Surgical abortions require the mother to essentially put herself into labor and push out an embryo around the size of a pinky nail.
“It’s like the worst period you’ve ever had but times ten,” Brown said. “And then after that for two weeks is like having a really rough period too because obviously all the extra tissue that your body already started to produce in early pregnancy.”
Medical abortions are a combination of two types of medicines taken in two doses of pills, one of mifepristone and another of misoprostel, and can be done up to 11 weeks of pregnancy according to Planned Parenthood.
For Brown, the medical abortion was physically easier for her. There was essentially zero recovery time, while surgical abortions can require a longer recovery time based on how far along the pregnancy was and the amount of sedation the patient received.
Abortion in the state of Kansas is legal up to 22 weeks along a pregnancy. The 22-week mark is nine weeks into the second trimester and the baby begins to become more responsive to noise and movement outside of the mother.
“My personal choice on abortion would be anything 12 weeks after [pregnancy begins],” Brown said. “That’s kind of when you start; it’s your third month and when you start your second trimester. Just for me personally, that’s a cut-off point. That is not a decision I make for other women, that is just my own personal decision.”
Brown supports women’s right to choose whether they want to get an abortion or not but respects that other people have different opinions on it.
“They have their views and that’s fine,” Brown said. “They want to think that a cluster of cells is a living, breathing, functioning person but I think that there’s a lot of things that bring up good points about if that is really a person and they just tend to view it that way. And they don’t tend to look at the fact that it’s essentially a parasite feeding off of you. But everyone’s entitled to their own opinion, I just wish that they had the same approach because they’re trying to take their opinion and make it the law of the land and, unfortunately, that’s going to affect a lot of women.”
Brown fears what could happen to her and all the other women who have had abortions in the past if Roe vs Wade is overturned and abortions become illegal in the 26 states predicted to ban them.
“This could be scary if they take it far enough where they say ‘we’re going to look back at medical records and see people who have had them in the past and try to charge them,” Brown said. “I could essentially be charged with some type of felony for a ‘crime’ that was committed 10 years ago when it was legal, which is scary.”

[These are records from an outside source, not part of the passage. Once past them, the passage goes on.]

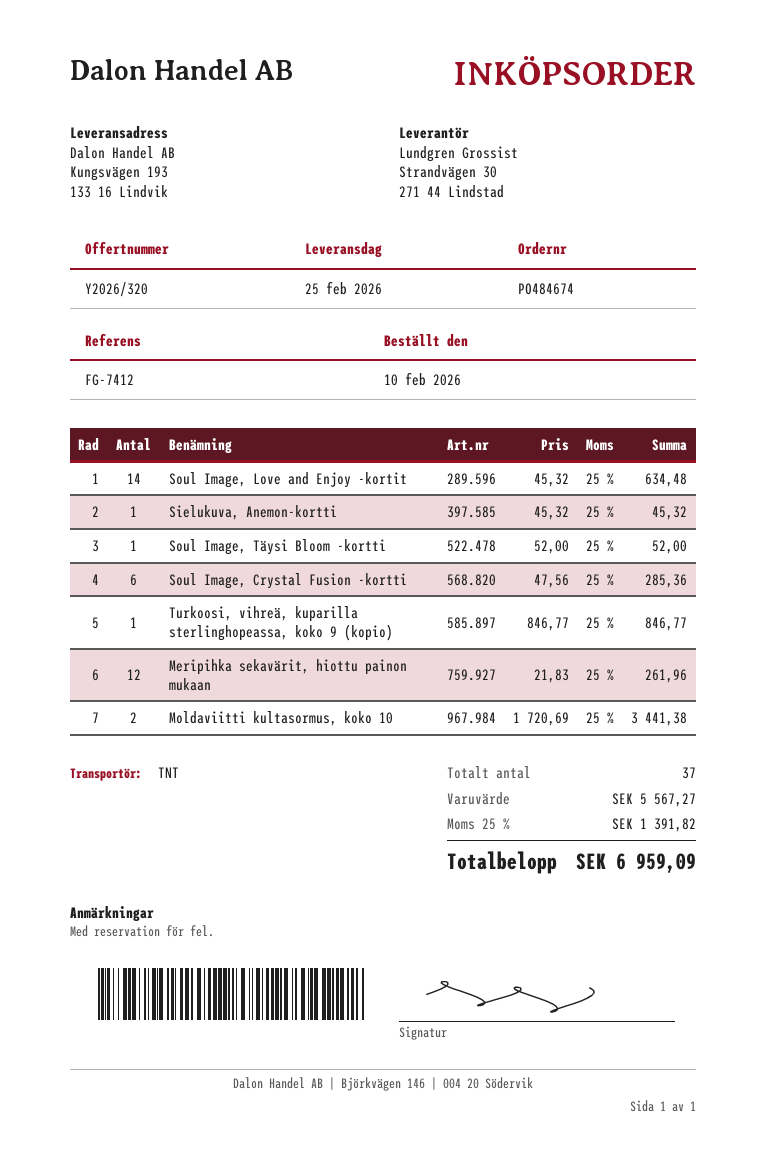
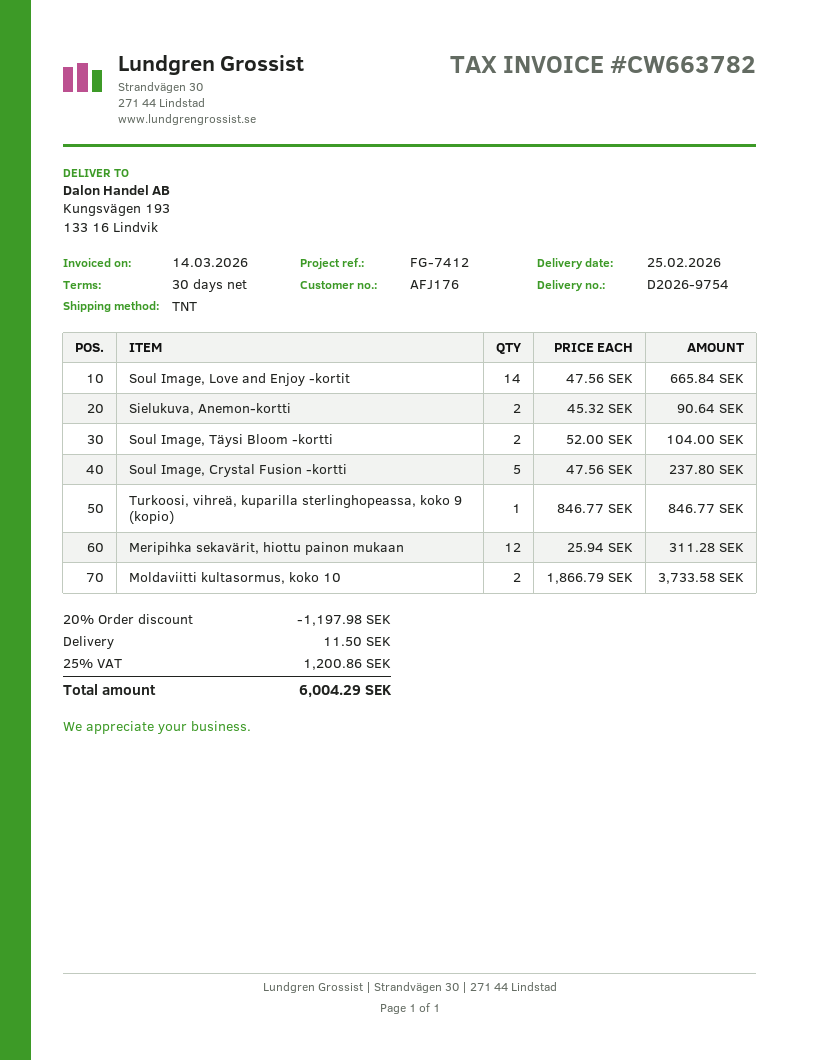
Soul Image, Love and Enjoy -kortit: 14 x 45.32 = 634.48 -> 14 x 47.56 = 665.84
Sielukuva, Anemon-kortti: 1 x 45.32 = 45.32 -> 2 x 45.32 = 90.64
Soul Image, Täysi Bloom -kortti: 1 x 52.00 = 52.00 -> 2 x 52.00 = 104.00
Soul Image, Crystal Fusion -kortti: 6 x 47.56 = 285.36 -> 5 x 47.56 = 237.80
Meripihka sekavärit, hiottu painon mukaan: 12 x 21.83 = 261.96 -> 12 x 25.94 = 311.28
Moldaviitti kultasormus, koko 10: 2 x 1720.69 = 3441.38 -> 2 x 1866.79 = 3733.58
discount: none -> 20% = 1197.98
shipping: none -> 11.50
tax: 25% = 1391.82 -> 25% = 1200.86
total: 6959.09 -> 6004.29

Brown urges people to support pro-choice movements and keep abortions safe and legal in the United States for generations to come, and allow women to choose what to do with their bodies.
“You cannot take away a woman’s right to choose,” Brown said. “And again, if you choose to think abortions are wrong, fine, don’t get them. But you can’t tell someone else what to do. And also you’re never going to stop abortions. You’re only going to stop safe abortions and that is 100% true. That’s true. You can pull data, current data, from countries that it’s illegal and women die. Women die. That’s just plain and simple.”